### EXERCISE
Each record below must be returned exactly as shown.

### ENTRIES PROVIDED
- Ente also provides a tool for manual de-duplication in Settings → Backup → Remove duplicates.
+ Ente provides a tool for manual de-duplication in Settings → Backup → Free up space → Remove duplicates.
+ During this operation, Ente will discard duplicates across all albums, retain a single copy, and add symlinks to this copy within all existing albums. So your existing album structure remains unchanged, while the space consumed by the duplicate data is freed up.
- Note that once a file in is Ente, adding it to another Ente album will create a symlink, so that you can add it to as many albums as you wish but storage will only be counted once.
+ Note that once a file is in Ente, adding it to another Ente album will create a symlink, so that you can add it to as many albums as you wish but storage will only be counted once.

### EXPECTED ANSWER
- Ente also provides a tool for manual de-duplication in Settings → Backup → Remove duplicates.
+ Ente provides a tool for manual de-duplication in Settings → Backup → Free up space → Remove duplicates.
+ During this operation, Ente will discard duplicates across all albums, retain a single copy, and add symlinks to this copy within all existing albums. So your existing album structure remains unchanged, while the space consumed by the duplicate data is freed up.
- Note that once a file in is Ente, adding it to another Ente album will create a symlink, so that you can add it to as many albums as you wish but storage will only be counted once.
+ Note that once a file is in Ente, adding it to another Ente album will create a symlink, so that you can add it to as many albums as you wish but storage will only be counted once.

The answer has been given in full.